ABOUT THIS TASK
Take the line that contains "17 | Id_Jogo: 43936 -> 43934" and each line after it in the material below, and transcribe them exactly, stopping at the end.

DATA SHOWN

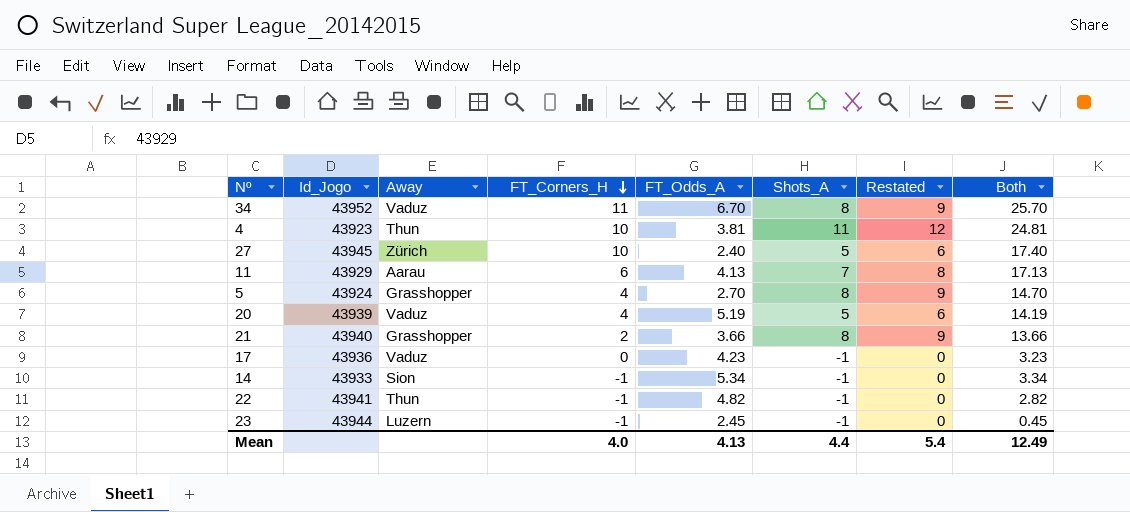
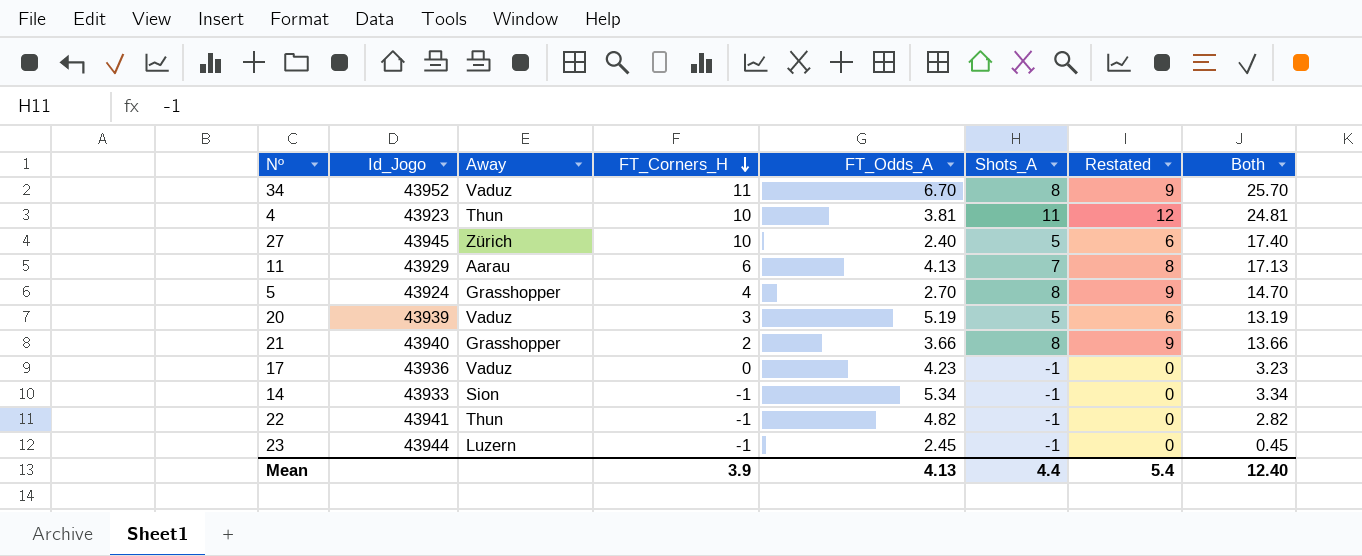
20 | FT_Corners_H: 4 -> 3
20 | Both: 14.19 -> 13.19
Mean | FT_Corners_H: 4.0 -> 3.9
Mean | Both: 12.49 -> 12.40

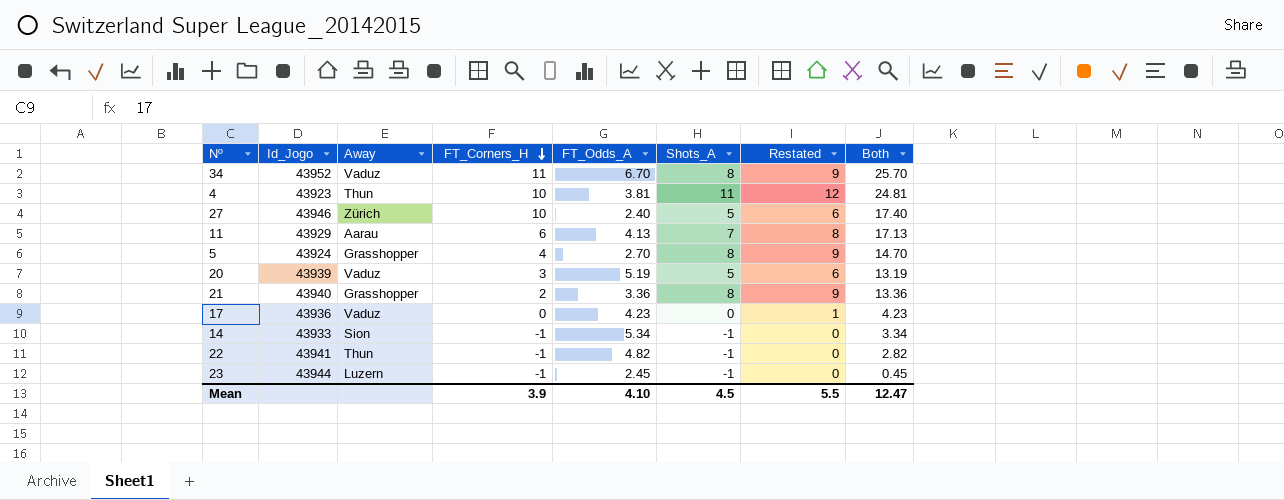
27 | Id_Jogo: 43945 -> 43946
21 | FT_Odds_A: 3.66 -> 3.36
21 | Both: 13.66 -> 13.36
17 | Shots_A: -1 -> 0
17 | Restated: 0 -> 1
17 | Both: 3.23 -> 4.23
Mean | FT_Odds_A: 4.13 -> 4.10
Mean | Shots_A: 4.4 -> 4.5
Mean | Restated: 5.4 -> 5.5
Mean | Both: 12.40 -> 12.47

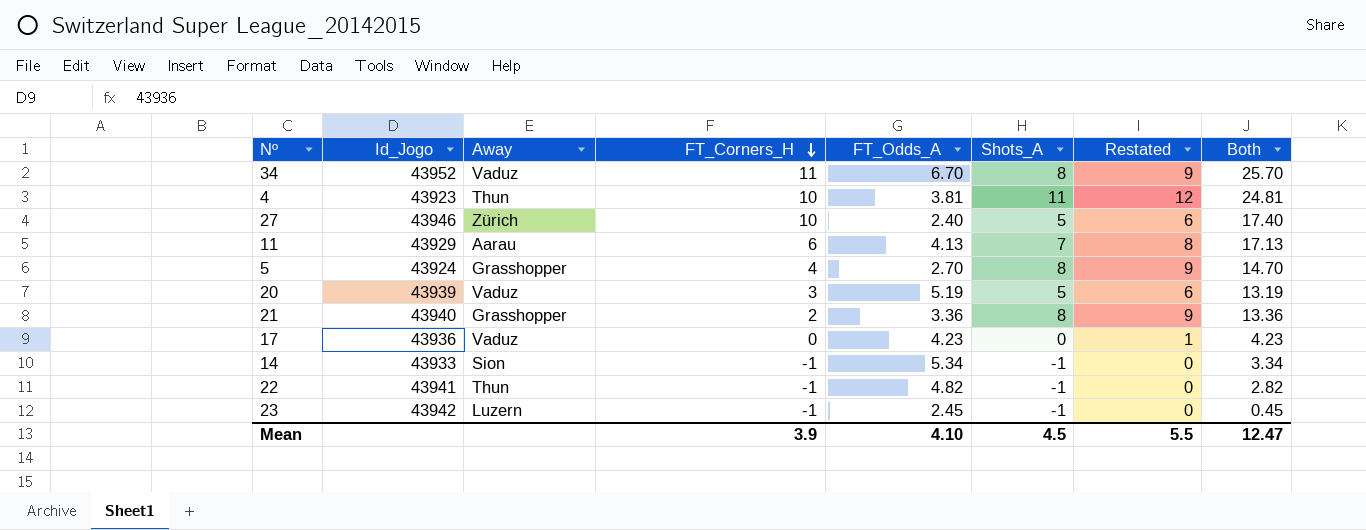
23 | Id_Jogo: 43944 -> 43942

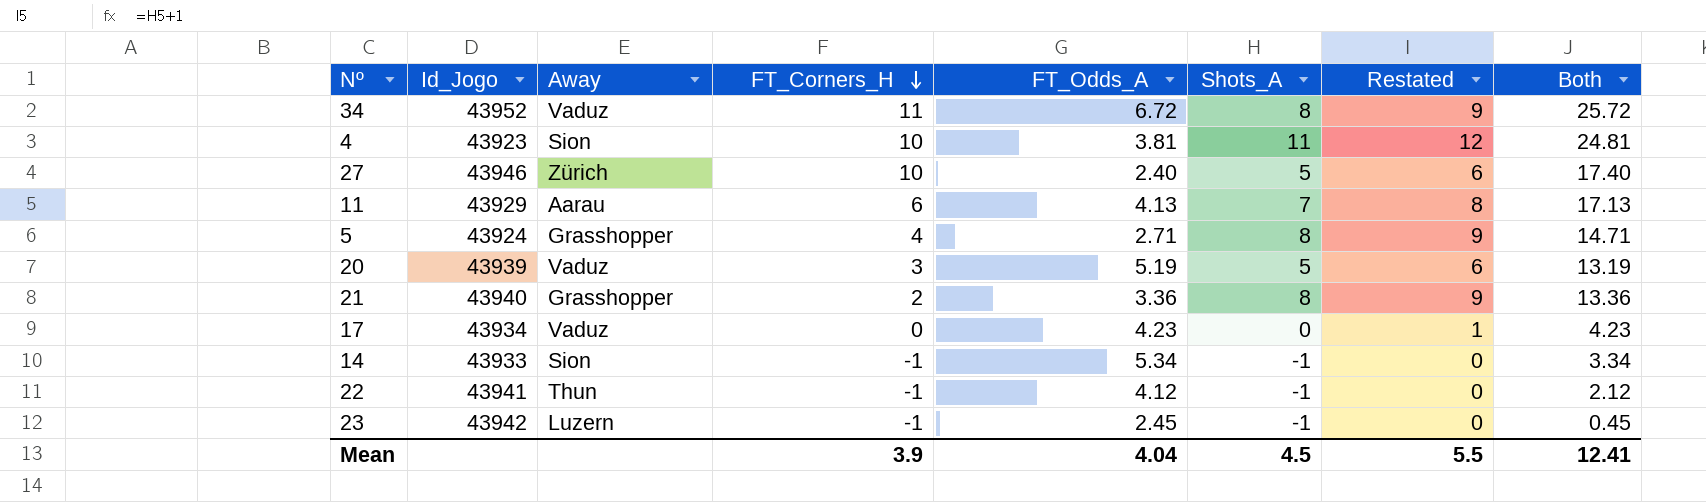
34 | FT_Odds_A: 6.70 -> 6.72
34 | Both: 25.70 -> 25.72
4 | Away: Thun -> Sion
5 | FT_Odds_A: 2.70 -> 2.71
5 | Both: 14.70 -> 14.71
17 | Id_Jogo: 43936 -> 43934
22 | FT_Odds_A: 4.82 -> 4.12
22 | Both: 2.82 -> 2.12
Mean | FT_Odds_A: 4.10 -> 4.04
Mean | Both: 12.47 -> 12.41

RESULT
17 | Id_Jogo: 43936 -> 43934
22 | FT_Odds_A: 4.82 -> 4.12
22 | Both: 2.82 -> 2.12
Mean | FT_Odds_A: 4.10 -> 4.04
Mean | Both: 12.47 -> 12.41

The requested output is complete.